Add comment June 20th, 2006

Ma brought home a bag of some kind of snack food the other day — and bein the literary sort, I got to reading the warnin label and ingredient list on the packaging. This one said it had no transfats, no artificial preservatives, no cholesterol, no genetically engineered sweeteners, no antibiotics, no irradiated parts and was NOT known by the State of California to cause cancer.

I was reassured, of course, but oddly enuff my appetite had completely gone away.
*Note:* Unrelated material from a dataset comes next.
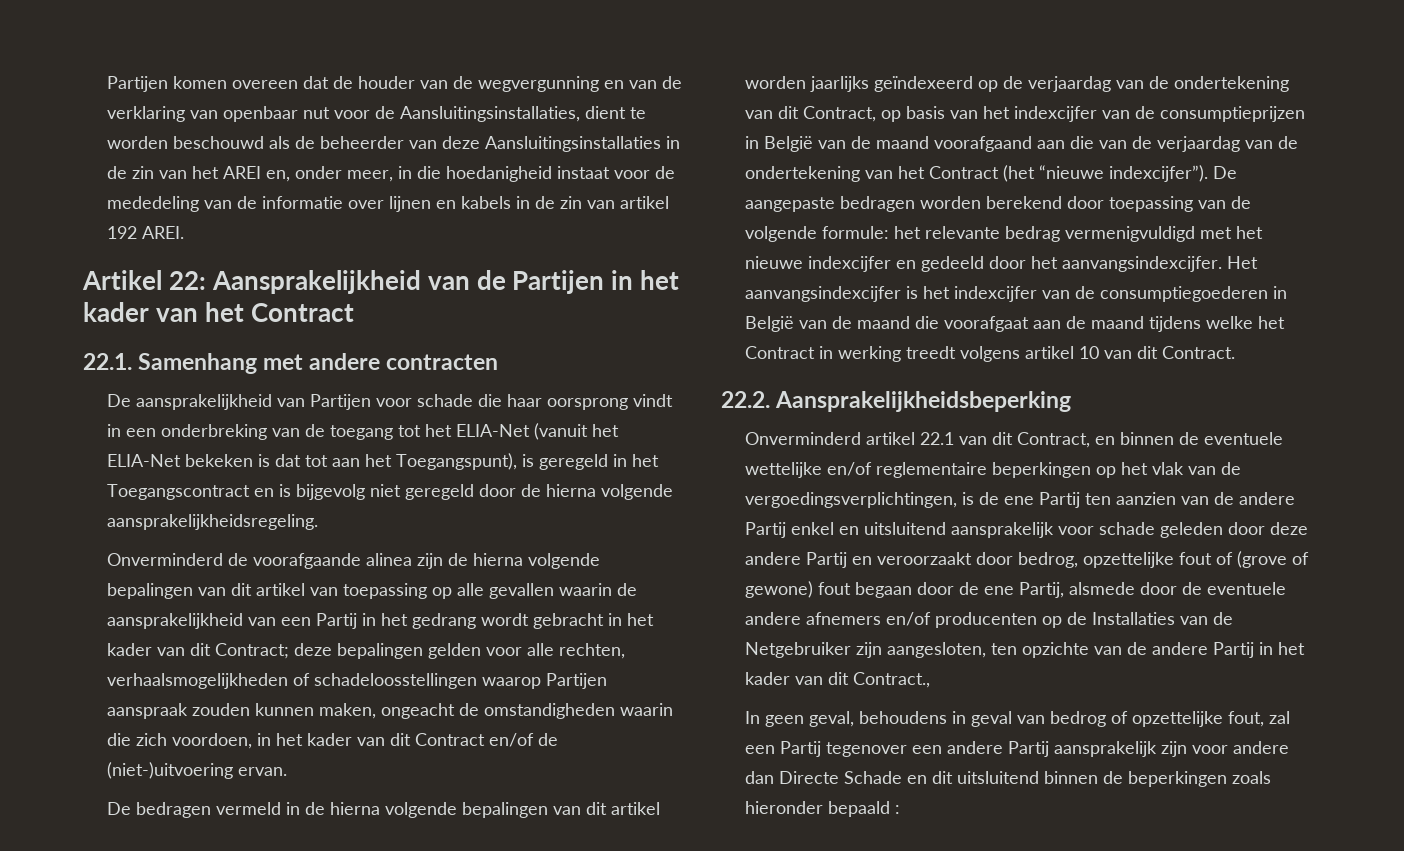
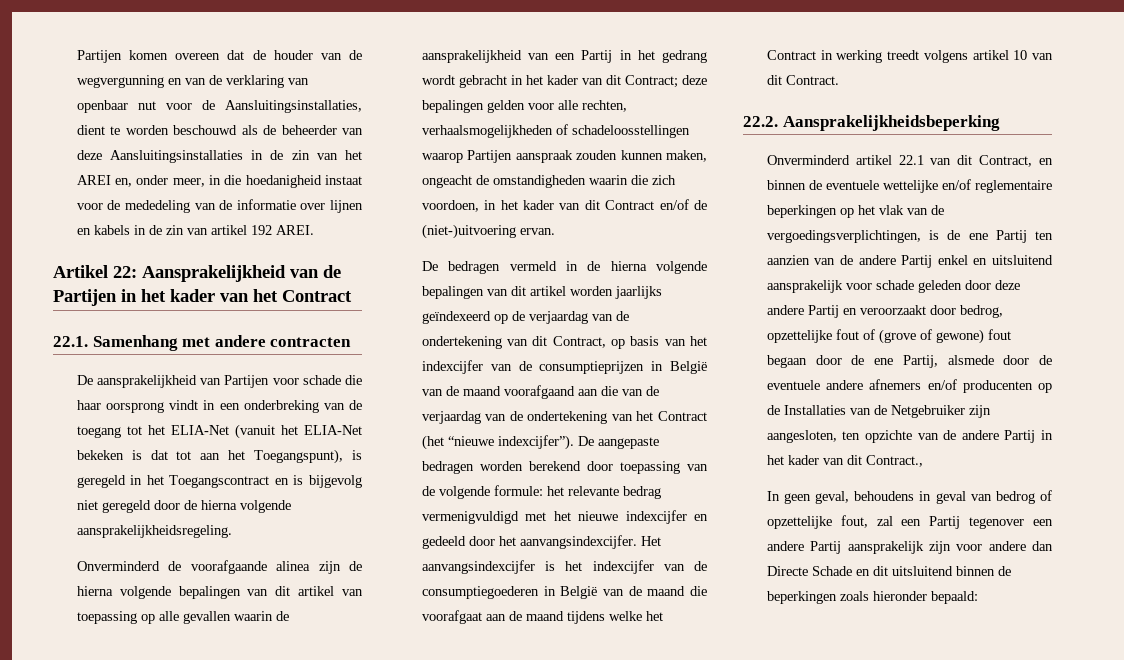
- In geen geval, behoudens in geval van bedrog of opzettelijke fout, zal een Partij tegenover een andere Partij aansprakelijk zijn voor andere dan Directe Schade en dit uitsluitend binnen de beperkingen zoals hieronder bepaald :
+ In geen geval, behoudens in geval van bedrog of opzettelijke fout, zal een Partij tegenover een andere Partij aansprakelijk zijn voor andere dan Directe Schade en dit uitsluitend binnen de beperkingen zoals hieronder bepaald:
On the South End we still grow our food. We still catch some of it. And we raise the rest. Oh, we use a lot of manure and lord knows where those crabs have been partying and acid rain’s probably in the raspberries and the clams are layin where the neighbors drainfield heads.

It worries me, tho, what the so-called food industry is dreamin up. Fake fats and phony sugar. They make us obese then they figure out the diet remedy. Pretty soon we’ll get potato chips with beta blockers, candy bars with acne medications, coca-cola with Ritalin. The food industry and the pharmaceuticals and the geneticists, they’re a match made in heaven.

I told Ma don’t buy any more of that pure stuff, all unadulterated and lackin flavor. I want organic I’ll go back in the woods and gnaw on nettles. Course when the food boys figure out an anti-itch additive, we’ll all be eatin the tickly little taste treats. No transfats. No greasy aftertaste. Just 100% natural goodness processed and packaged for your culinary pleasure. Mmm mmm good….. Can’t wait for the poison ivy chip dip…..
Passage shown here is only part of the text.